◆ WHAT TO DO: The entries below are to be repeated verbatim, in full.

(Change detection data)
════════════════

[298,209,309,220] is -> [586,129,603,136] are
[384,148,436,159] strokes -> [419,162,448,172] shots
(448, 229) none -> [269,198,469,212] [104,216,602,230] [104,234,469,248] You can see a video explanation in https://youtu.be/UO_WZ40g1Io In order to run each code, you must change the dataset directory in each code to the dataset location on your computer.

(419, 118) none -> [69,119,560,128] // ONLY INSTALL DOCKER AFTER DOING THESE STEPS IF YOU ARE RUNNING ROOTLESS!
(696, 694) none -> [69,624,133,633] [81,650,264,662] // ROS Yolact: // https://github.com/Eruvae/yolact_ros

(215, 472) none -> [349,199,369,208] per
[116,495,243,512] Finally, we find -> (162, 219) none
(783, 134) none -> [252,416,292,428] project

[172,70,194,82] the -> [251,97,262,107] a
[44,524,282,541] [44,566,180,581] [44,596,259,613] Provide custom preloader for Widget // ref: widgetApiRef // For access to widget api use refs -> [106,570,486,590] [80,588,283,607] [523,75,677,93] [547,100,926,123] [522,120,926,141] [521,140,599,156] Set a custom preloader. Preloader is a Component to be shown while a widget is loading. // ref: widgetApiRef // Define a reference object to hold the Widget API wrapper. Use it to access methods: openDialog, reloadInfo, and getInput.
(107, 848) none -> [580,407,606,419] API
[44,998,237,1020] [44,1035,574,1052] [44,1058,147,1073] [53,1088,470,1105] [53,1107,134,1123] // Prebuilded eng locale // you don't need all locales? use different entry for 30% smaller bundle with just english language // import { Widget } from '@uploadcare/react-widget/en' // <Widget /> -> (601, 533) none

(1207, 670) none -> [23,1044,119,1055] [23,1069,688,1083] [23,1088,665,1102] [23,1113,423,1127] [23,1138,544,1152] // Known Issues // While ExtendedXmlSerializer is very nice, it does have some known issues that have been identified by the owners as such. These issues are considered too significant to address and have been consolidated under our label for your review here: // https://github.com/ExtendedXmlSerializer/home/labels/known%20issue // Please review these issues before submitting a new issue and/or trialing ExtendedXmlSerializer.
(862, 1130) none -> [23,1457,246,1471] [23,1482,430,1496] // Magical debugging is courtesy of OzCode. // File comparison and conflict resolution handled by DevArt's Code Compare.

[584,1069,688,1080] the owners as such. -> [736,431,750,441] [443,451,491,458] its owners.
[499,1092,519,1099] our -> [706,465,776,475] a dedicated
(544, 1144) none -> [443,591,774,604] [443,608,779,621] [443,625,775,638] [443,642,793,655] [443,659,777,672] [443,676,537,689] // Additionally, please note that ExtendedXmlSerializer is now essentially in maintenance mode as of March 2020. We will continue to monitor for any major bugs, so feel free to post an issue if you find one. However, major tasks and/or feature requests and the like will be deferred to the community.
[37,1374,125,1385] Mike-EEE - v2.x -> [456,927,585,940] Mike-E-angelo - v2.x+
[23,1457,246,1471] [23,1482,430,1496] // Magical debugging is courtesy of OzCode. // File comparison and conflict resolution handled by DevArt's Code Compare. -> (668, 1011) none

════════════════

◆ RESPONSE:
[298,209,309,220] is -> [586,129,603,136] are
[384,148,436,159] strokes -> [419,162,448,172] shots
(448, 229) none -> [269,198,469,212] [104,216,602,230] [104,234,469,248] You can see a video explanation in https://youtu.be/UO_WZ40g1Io In order to run each code, you must change the dataset directory in each code to the dataset location on your computer.

(419, 118) none -> [69,119,560,128] // ONLY INSTALL DOCKER AFTER DOING THESE STEPS IF YOU ARE RUNNING ROOTLESS!
(696, 694) none -> [69,624,133,633] [81,650,264,662] // ROS Yolact: // https://github.com/Eruvae/yolact_ros

(215, 472) none -> [349,199,369,208] per
[116,495,243,512] Finally, we find -> (162, 219) none
(783, 134) none -> [252,416,292,428] project

[172,70,194,82] the -> [251,97,262,107] a
[44,524,282,541] [44,566,180,581] [44,596,259,613] Provide custom preloader for Widget // ref: widgetApiRef // For access to widget api use refs -> [106,570,486,590] [80,588,283,607] [523,75,677,93] [547,100,926,123] [522,120,926,141] [521,140,599,156] Set a custom preloader. Preloader is a Component to be shown while a widget is loading. // ref: widgetApiRef // Define a reference object to hold the Widget API wrapper. Use it to access methods: openDialog, reloadInfo, and getInput.
(107, 848) none -> [580,407,606,419] API
[44,998,237,1020] [44,1035,574,1052] [44,1058,147,1073] [53,1088,470,1105] [53,1107,134,1123] // Prebuilded eng locale // you don't need all locales? use different entry for 30% smaller bundle with just english language // import { Widget } from '@uploadcare/react-widget/en' // <Widget /> -> (601, 533) none

(1207, 670) none -> [23,1044,119,1055] [23,1069,688,1083] [23,1088,665,1102] [23,1113,423,1127] [23,1138,544,1152] // Known Issues // While ExtendedXmlSerializer is very nice, it does have some known issues that have been identified by the owners as such. These issues are considered too significant to address and have been consolidated under our label for your review here: // https://github.com/ExtendedXmlSerializer/home/labels/known%20issue // Please review these issues before submitting a new issue and/or trialing ExtendedXmlSerializer.
(862, 1130) none -> [23,1457,246,1471] [23,1482,430,1496] // Magical debugging is courtesy of OzCode. // File comparison and conflict resolution handled by DevArt's Code Compare.

[584,1069,688,1080] the owners as such. -> [736,431,750,441] [443,451,491,458] its owners.
[499,1092,519,1099] our -> [706,465,776,475] a dedicated
(544, 1144) none -> [443,591,774,604] [443,608,779,621] [443,625,775,638] [443,642,793,655] [443,659,777,672] [443,676,537,689] // Additionally, please note that ExtendedXmlSerializer is now essentially in maintenance mode as of March 2020. We will continue to monitor for any major bugs, so feel free to post an issue if you find one. However, major tasks and/or feature requests and the like will be deferred to the community.
[37,1374,125,1385] Mike-EEE - v2.x -> [456,927,585,940] Mike-E-angelo - v2.x+
[23,1457,246,1471] [23,1482,430,1496] // Magical debugging is courtesy of OzCode. // File comparison and conflict resolution handled by DevArt's Code Compare. -> (668, 1011) none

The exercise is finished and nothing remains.